Сенявин в карцере сидел

за ругань Ушакова.

Но сделал много славных дел,

и был возвышен снова.


Судьба Сенявина сложна.

Весьма неоднозначна.

Но для истории важна

и очень даже взрачна.


Он то взлетал, то вновь впадал

в немилость у царей.

Но был опальный адмирал

народу — их милей.


И не был ровен его путь,

он шёл как виражи.

А жизни якорная суть —

лишь родине служи.


Стоит в истории металл —

ему и декабристам.

А он для них судьёю стал

в эпоху пушкинистов.


О подвигах его прочти

в Брокгауза томах.

А прегрешения прости —

всяк сущий будет прах.

Довоенная Аполлоновка

* * *


Селение рыбаков.
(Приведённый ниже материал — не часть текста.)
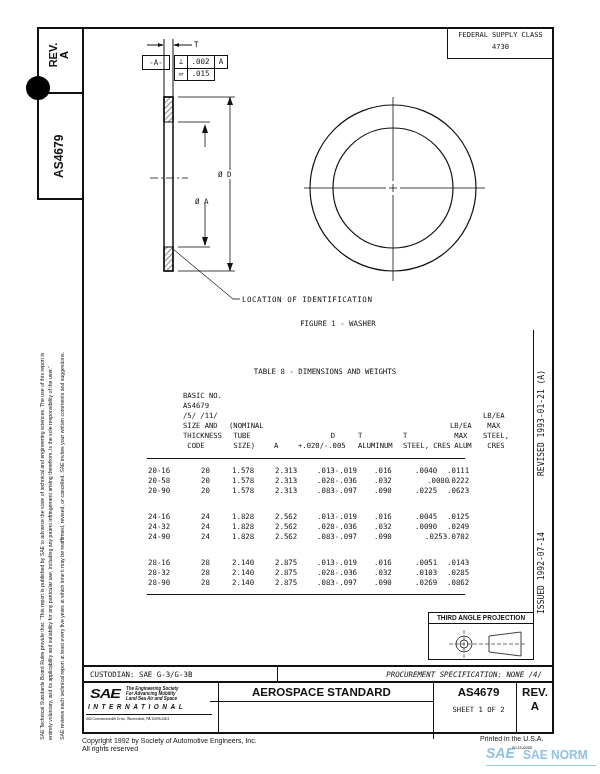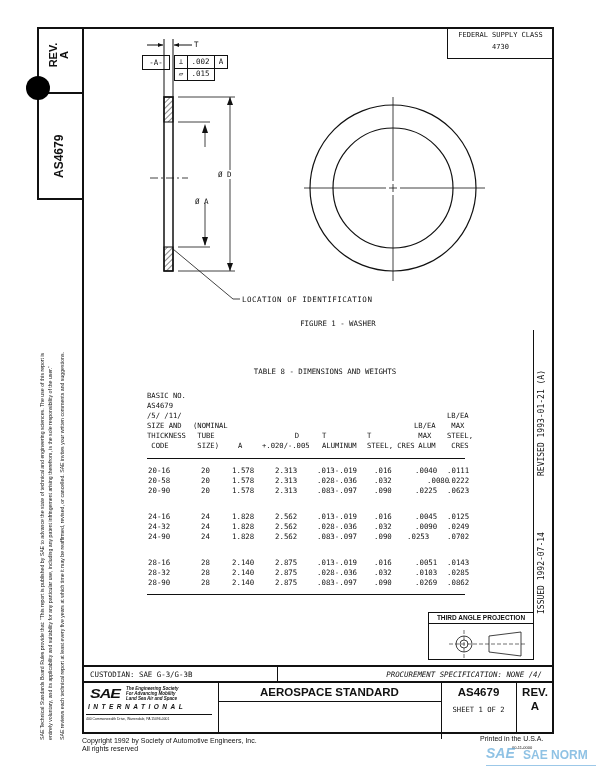--- a/index.html
+++ b/index.html
@@ -16,7 +16,7 @@
   .vtext{transform-origin:left top;white-space:nowrap;}
   .dot{left:26px;top:76px;width:24px;height:24px;border-radius:50%;background:#000;}
   .fsc{left:447px;top:27px;width:106px;height:32px;border-left:1px solid #111;border-bottom:1px solid #111;box-sizing:border-box;font-size:7px;text-align:center;}
-  .tbl-txt{font-size:7.2px;line-height:10px;white-space:pre;}
+  .tbl-txt{font-size:7.2px;line-height:10px;white-space:pre;margin-left:36px;}
   .hline{height:1px;background:#111;}
   .row{font-size:7.4px;height:10px;line-height:10px;}
   .cell{position:absolute;white-space:nowrap;}

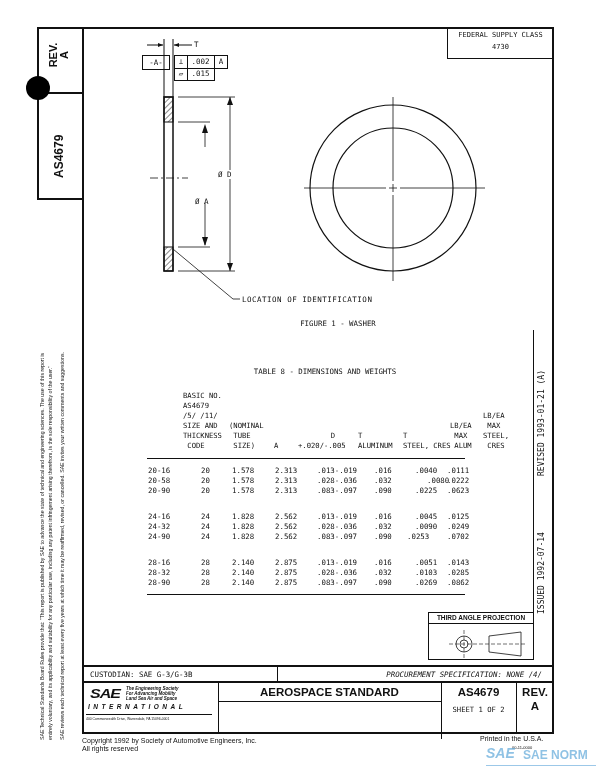--- a/index.html
+++ b/index.html
@@ -208,7 +208,7 @@
       <span class="cell" style="left:128px">2.562</span>
       <span class="cell" style="left:170px">.083-.097</span>
       <span class="cell" style="left:227px">.090</span>
-      <span class="cell" style="left:260px">.0253</span>
+      <span class="cell" style="left:278px">.0253</span>
       <span class="cell" style="left:300px">.0702</span>
     </div>
   </div>

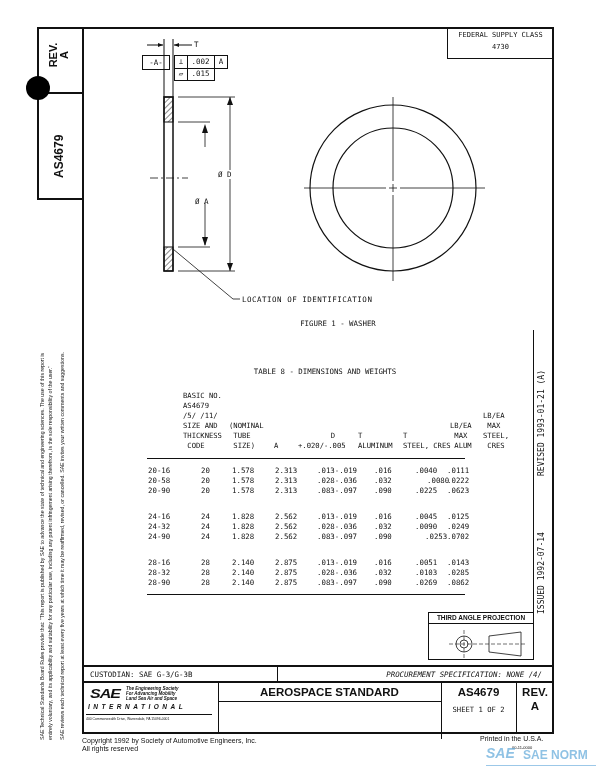--- a/index.html
+++ b/index.html
@@ -284,7 +284,7 @@
     <div class="sans" style="position:absolute;left:4px;top:34px;font-size:3.4px;white-space:nowrap;">400 Commonwealth Drive, Warrendale, PA  15096-0001</div>
   </div>
 
-  <div style="position:absolute;left:136px;top:0;width:223px;height:56px;border-right:1px solid #111;">
+  <div style="position:absolute;left:128px;top:0;width:223px;height:56px;border-right:1px solid #111;">
     <div class="sans" style="height:18px;line-height:18px;text-align:center;font-size:11.5px;font-weight:bold;border-bottom:1px solid #111;">AEROSPACE STANDARD</div>
   </div>
 

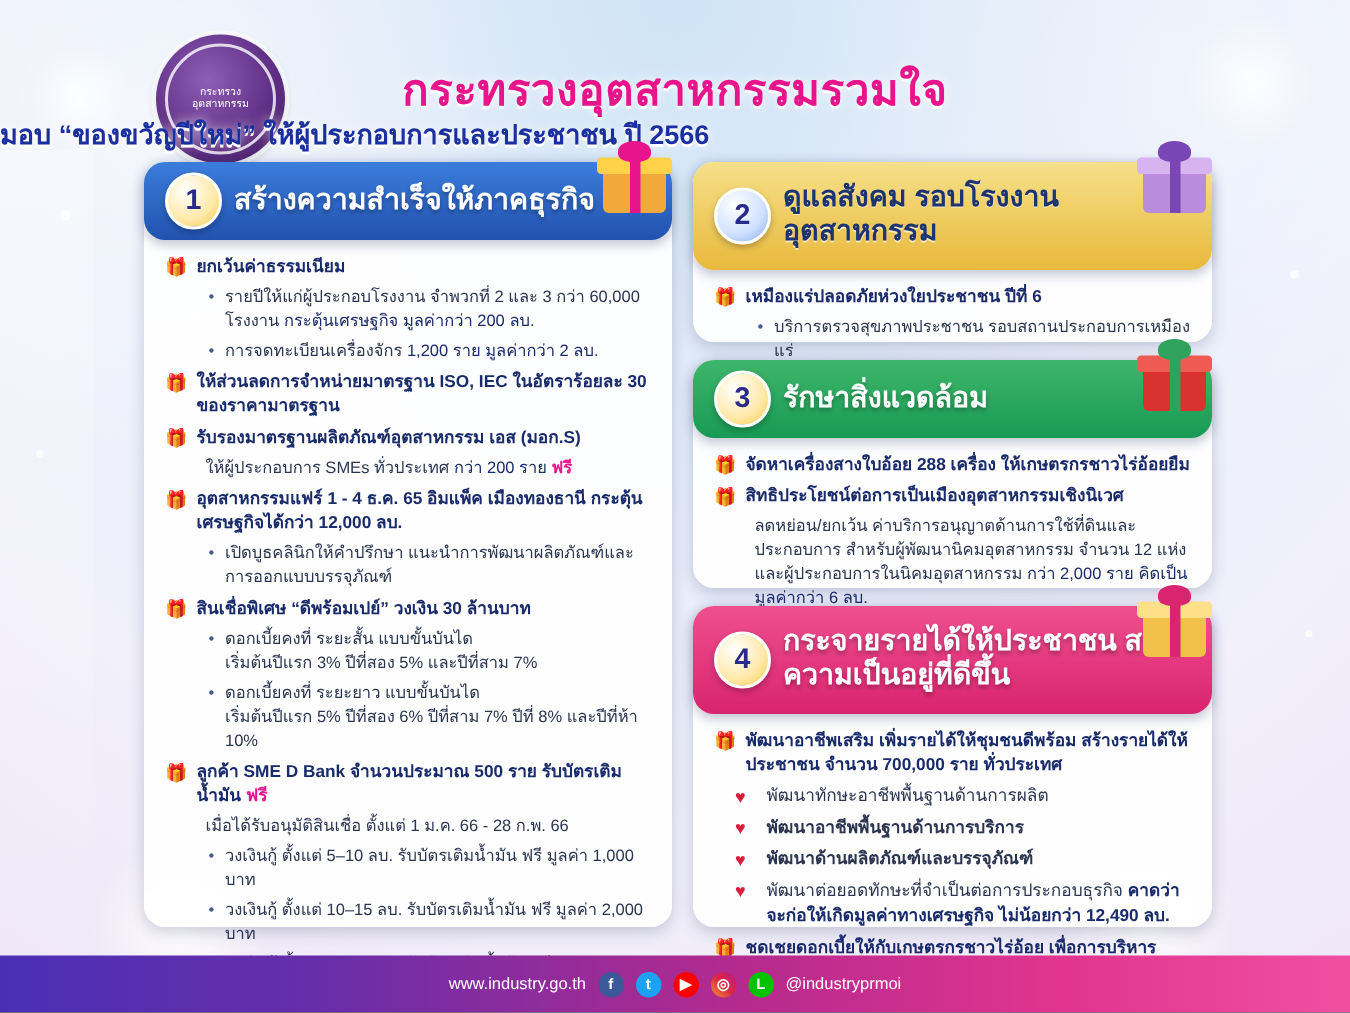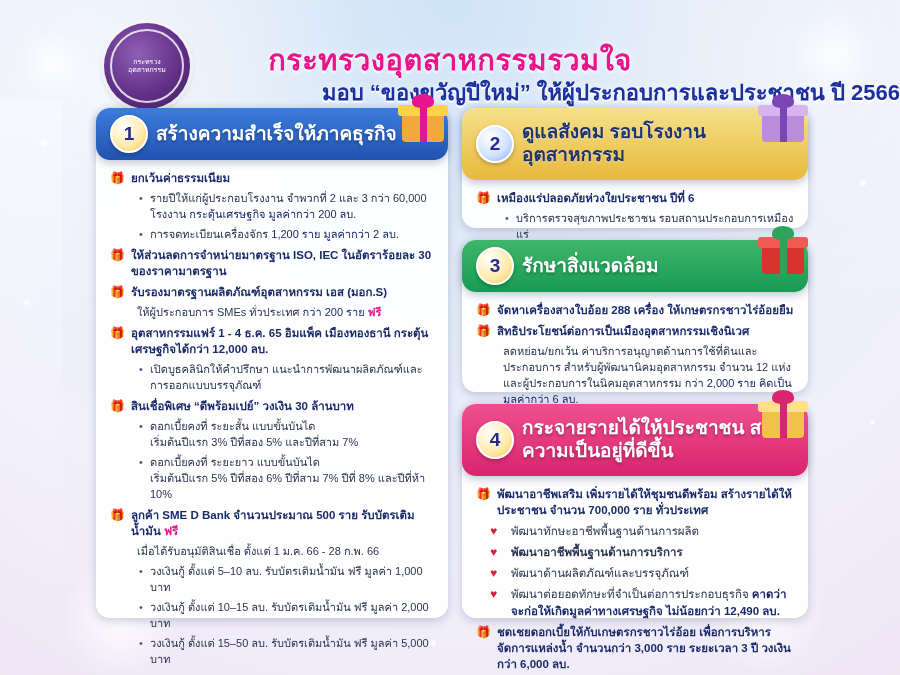--- a/index.html
+++ b/index.html
@@ -42,8 +42,8 @@
   }
   .title1 .heart{color:#e8148c;}
   .title2{
-    position:absolute;left:0;top:58px;width:900px;text-align:right;
-    font-size:22px;font-weight:bold;color:#1b2f9e;
+    position:absolute;left:0;top:58px;width:900px;text-align:left;
+    font-size:18px;font-weight:bold;color:#1b2f9e;
     text-shadow:0 2px 0 #fff, 0 0 8px rgba(255,255,255,.85);
   }
 

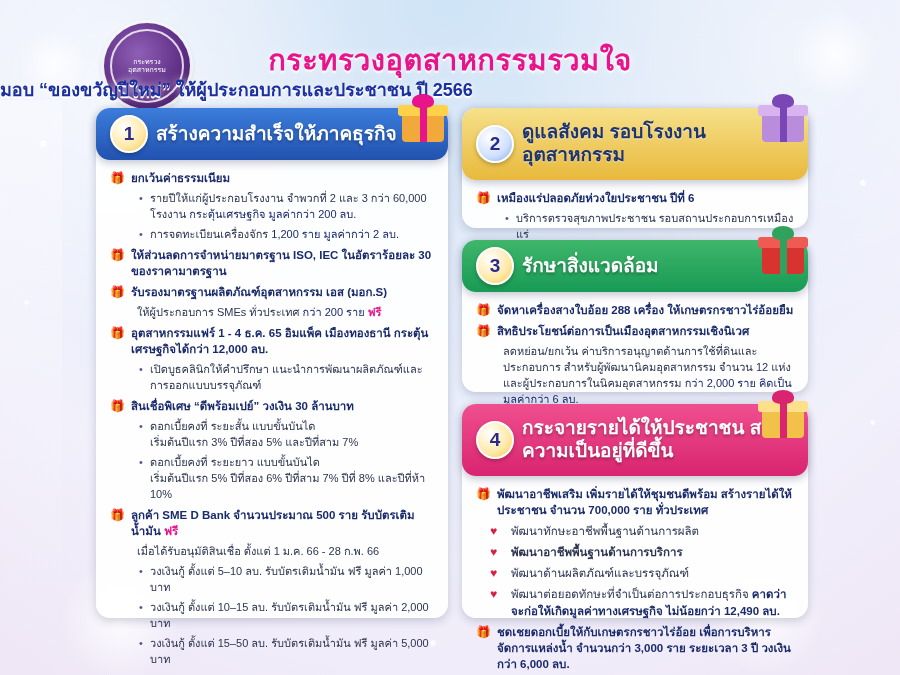--- a/index.html
+++ b/index.html
@@ -255,7 +255,7 @@
         </div>
       <div class="li" style="margin-left:14px;">
           <span class="ico bullet-red">♥</span>
-          <span class="txt" style="font-weight:normal;color:#2b3550;">พัฒนาด้านผลิตภัณฑ์และบรรจุภัณฑ์</span>
+          <span class="txt" style="font-weight:bold;color:#2b3550;">พัฒนาด้านผลิตภัณฑ์และบรรจุภัณฑ์</span>
         </div>
       <div class="li" style="margin-left:14px;">
           <span class="ico bullet-red">♥</span>

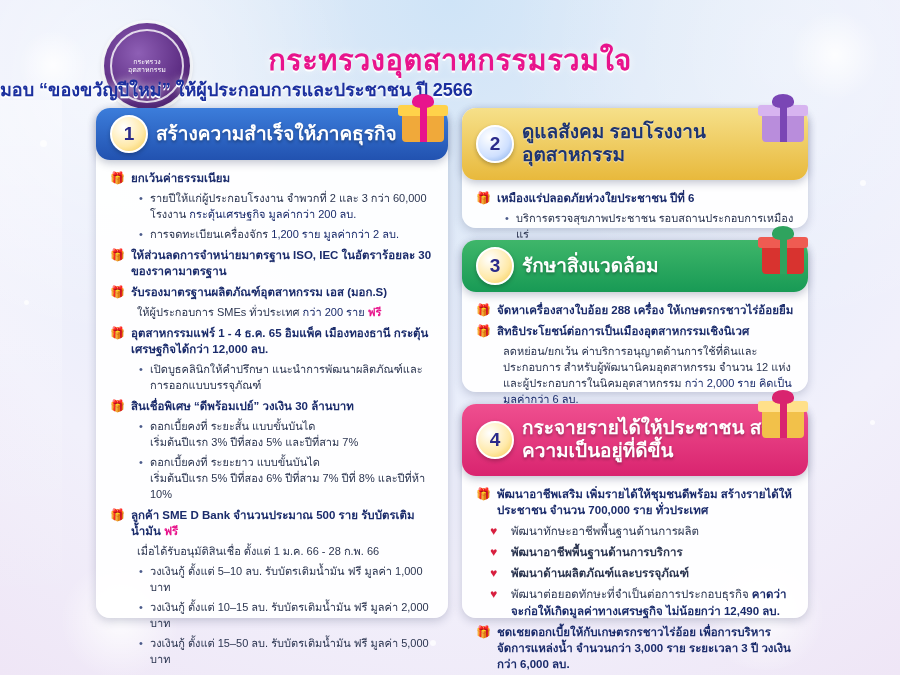--- a/index.html
+++ b/index.html
@@ -268,6 +268,15 @@
     </div>
   </div>
 
+  <div class="footer">
+    <span>www.industry.go.th</span>
+    <span class="soc fb">f</span>
+    <span class="soc tw">t</span>
+    <span class="soc yt">▶</span>
+    <span class="soc ig">◎</span>
+    <span class="soc ln">L</span>
+    <span>@industryprmoi</span>
+  </div>
 </div>
 
 </body></html>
Стоянка яликов.

Рыбак выбирается в море на

промысел свежей, что станет вяленой,

с новым уловом тебя, старина.

На берегу на хозяйстве жена,

ветхенький домик, почти развалина,

и акведука в проёмах стена.

Ещё абрикосы, орех, виноград,

и пёсик встречающий, лаять так рад!

И кошки, схватившие рыбьи хвосты,

уносят их быстро в густые кусты.

И поезд проходит так близко, что дом

трясёт сухопутный и маленький шторм.

И в зелени всё искупает весна,

и море сверкает как будто блесна,

и слышит рассказ рыбака младший сын

о том, как у лодки крутился дельфин.

Мне нравилось ходить в Московский зоопарк

* * *


Мне нравилось ходить в Московский зоопарк.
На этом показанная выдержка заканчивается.